== PROBLEM ==
Filter this listing down to the lines that contain the word "none", and copy them.

[[ SUPPLIED RECORDS open ]]

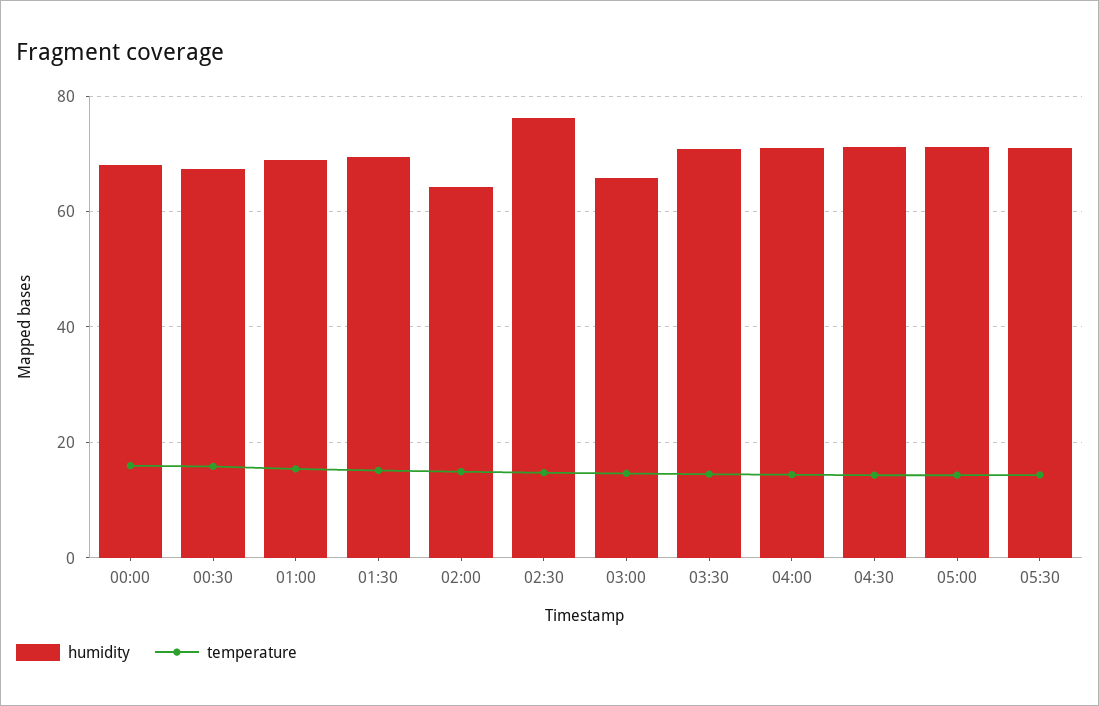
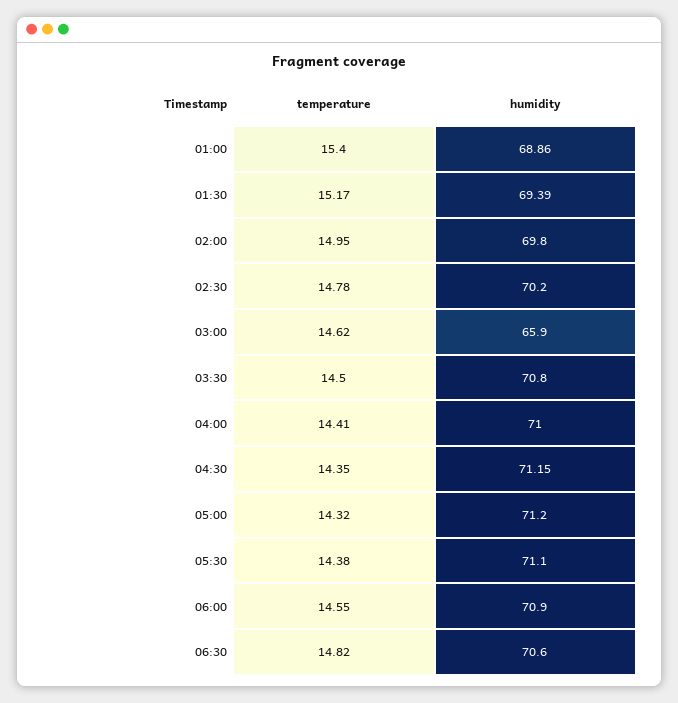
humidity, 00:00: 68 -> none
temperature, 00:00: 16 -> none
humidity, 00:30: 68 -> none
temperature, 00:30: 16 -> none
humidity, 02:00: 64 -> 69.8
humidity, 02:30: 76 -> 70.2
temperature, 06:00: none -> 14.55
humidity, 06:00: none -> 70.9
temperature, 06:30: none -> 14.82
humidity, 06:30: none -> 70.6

[[ SUPPLIED RECORDS closed ]]

== RESULT FOR THIS EXERCISE ==
humidity, 00:00: 68 -> none
temperature, 00:00: 16 -> none
humidity, 00:30: 68 -> none
temperature, 00:30: 16 -> none
temperature, 06:00: none -> 14.55
humidity, 06:00: none -> 70.9
temperature, 06:30: none -> 14.82
humidity, 06:30: none -> 70.6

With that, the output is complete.